*** Begin section ***
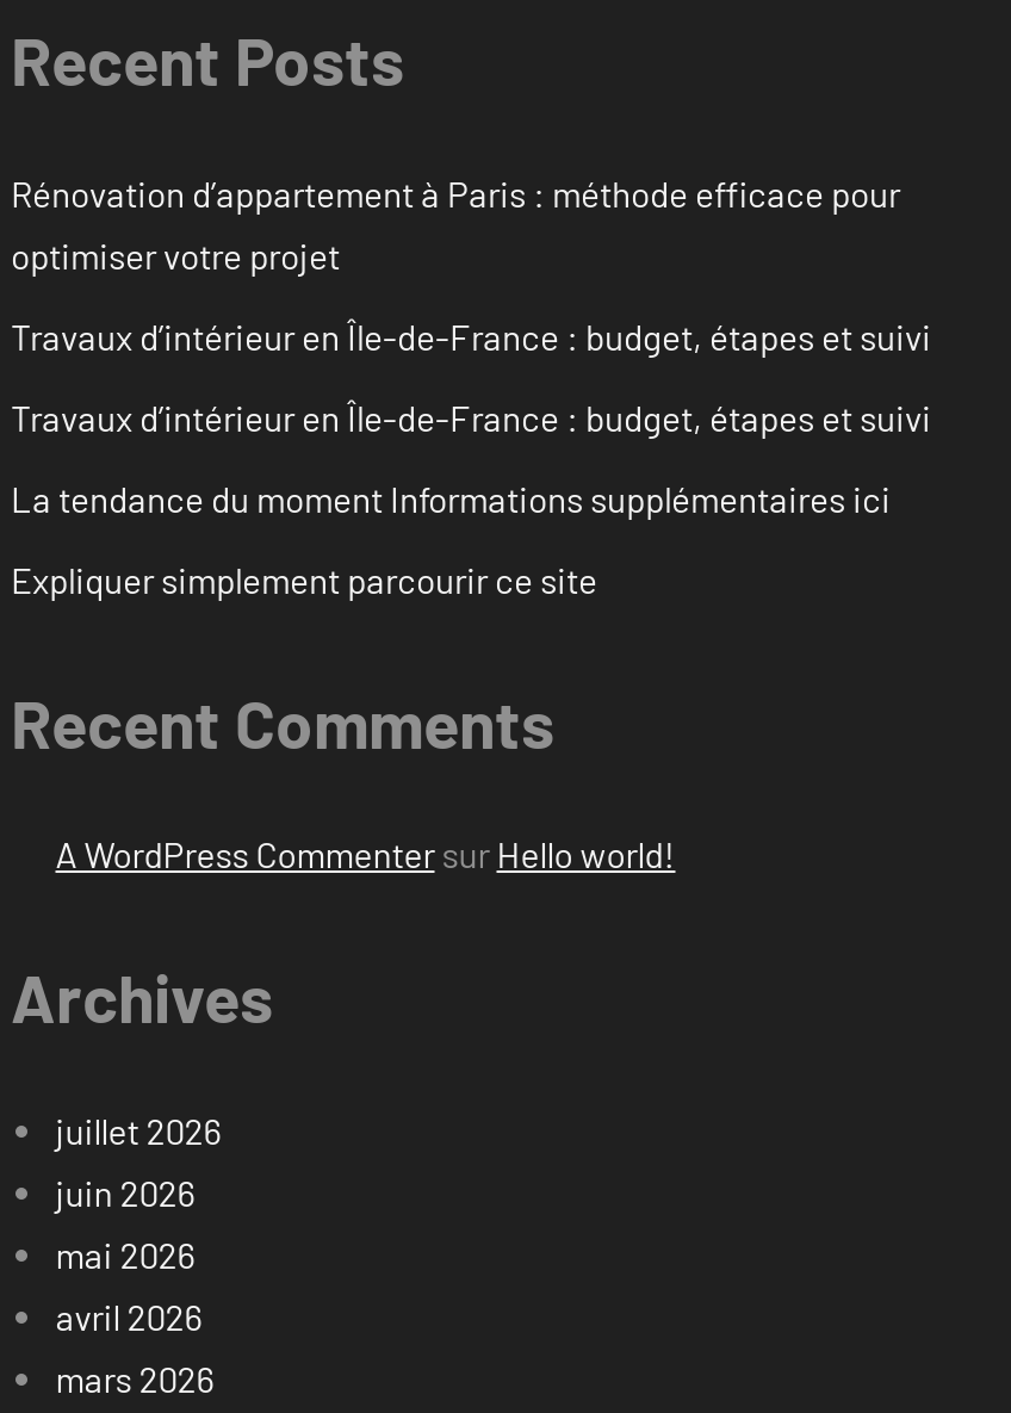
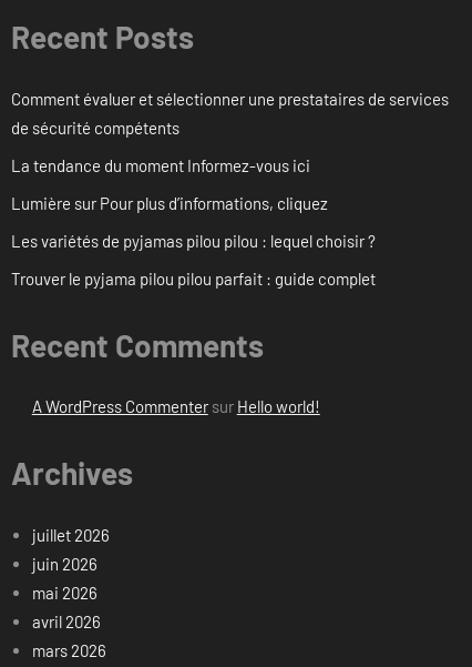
[11,171,900,276] Rénovation d’appartement à Paris : méthode efficace pour | optimiser votre projet -> [11,89,449,137] Comment évaluer et sélectionner une prestataires de services | de sécurité compétents
[11,314,931,357] Travaux d’intérieur en Île-de-France : budget, étapes et suivi -> [11,155,310,175] La tendance du moment Informez-vous ici
[11,395,931,438] Travaux d’intérieur en Île-de-France : budget, étapes et suivi -> [11,193,328,213] Lumière sur Pour plus d’informations, cliquez
[11,476,891,519] La tendance du moment Informations supplémentaires ici -> [11,231,376,251] Les variétés de pyjamas pilou pilou : lequel choisir ?
[11,558,597,600] Expliquer simplement parcourir ce site -> [11,268,376,288] Trouver le pyjama pilou pilou parfait : guide complet

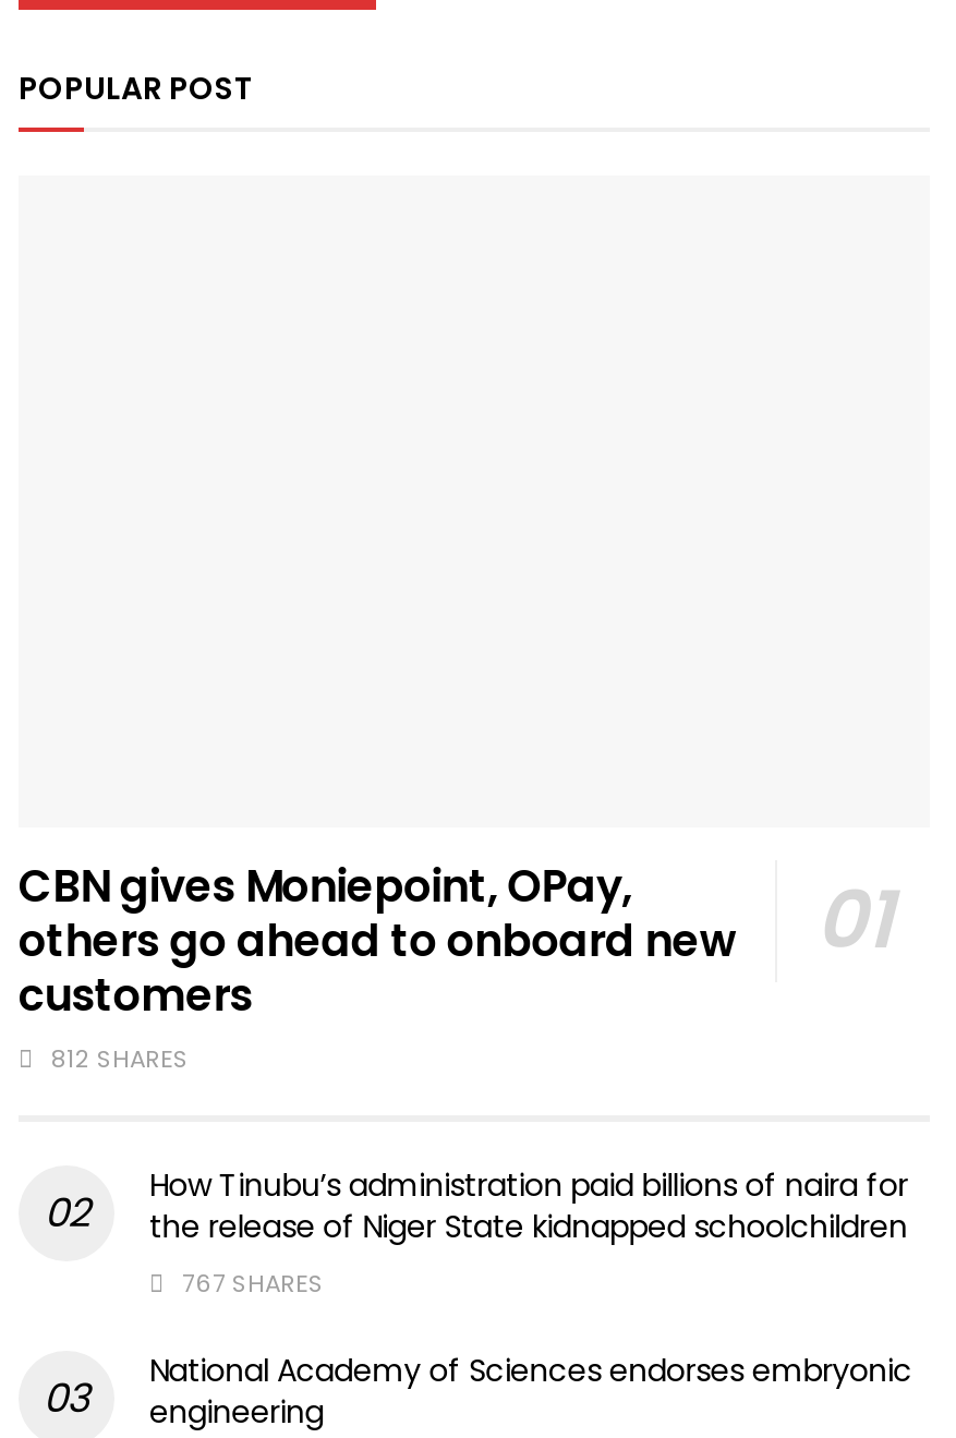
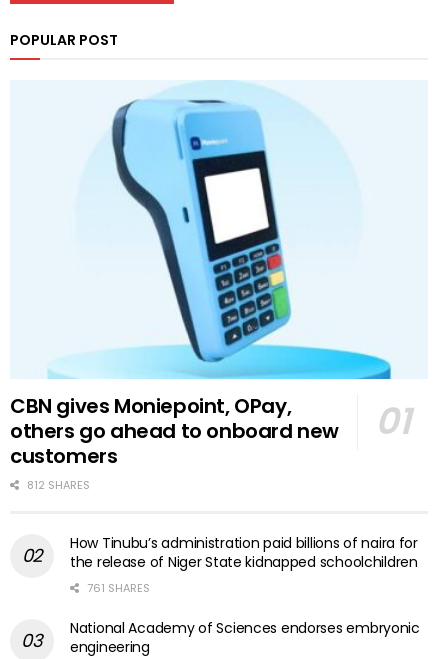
none -> [47,80,393,380] [image]
[176,1265,324,1300] 767 SHARES -> [84,580,150,596] 761 SHARES

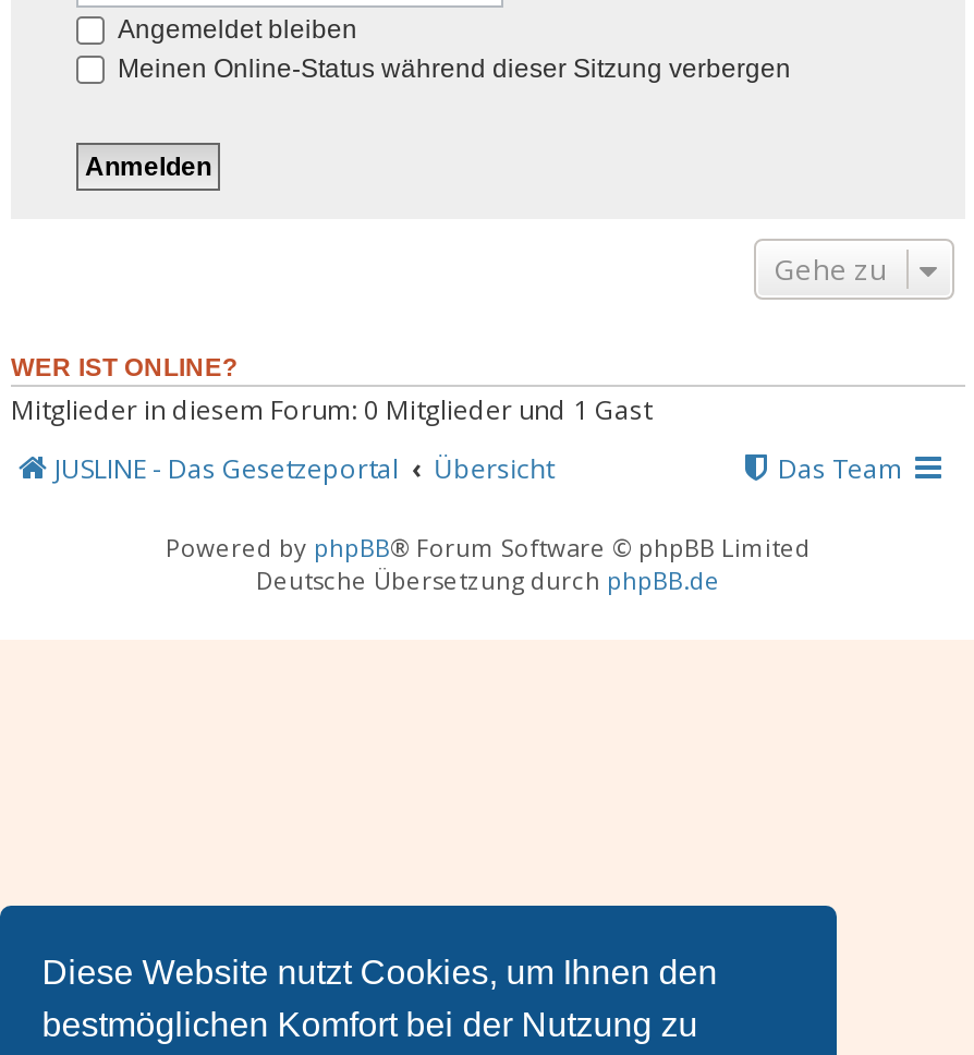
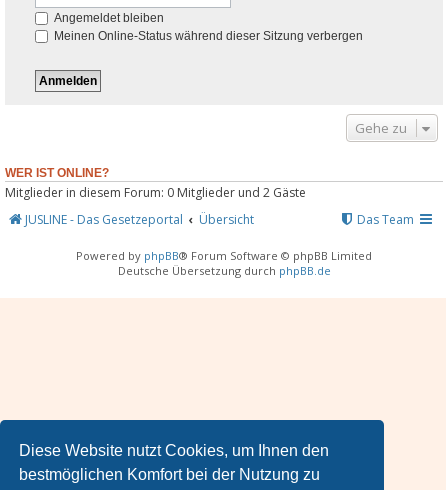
[11,391,652,428] Mitglieder in diesem Forum: 0 Mitglieder und 1 Gast -> [5,184,306,201] Mitglieder in diesem Forum: 0 Mitglieder und 2 Gäste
*** End section ***
# ACTION ITEM
Print the records above exactly, minus pictures.

# COMPLETED TASK
[11,171,900,276] Rénovation d’appartement à Paris : méthode efficace pour | optimiser votre projet -> [11,89,449,137] Comment évaluer et sélectionner une prestataires de services | de sécurité compétents
[11,314,931,357] Travaux d’intérieur en Île-de-France : budget, étapes et suivi -> [11,155,310,175] La tendance du moment Informez-vous ici
[11,395,931,438] Travaux d’intérieur en Île-de-France : budget, étapes et suivi -> [11,193,328,213] Lumière sur Pour plus d’informations, cliquez
[11,476,891,519] La tendance du moment Informations supplémentaires ici -> [11,231,376,251] Les variétés de pyjamas pilou pilou : lequel choisir ?
[11,558,597,600] Expliquer simplement parcourir ce site -> [11,268,376,288] Trouver le pyjama pilou pilou parfait : guide complet

none -> [47,80,393,380] [image]
[176,1265,324,1300] 767 SHARES -> [84,580,150,596] 761 SHARES

[11,391,652,428] Mitglieder in diesem Forum: 0 Mitglieder und 1 Gast -> [5,184,306,201] Mitglieder in diesem Forum: 0 Mitglieder und 2 Gäste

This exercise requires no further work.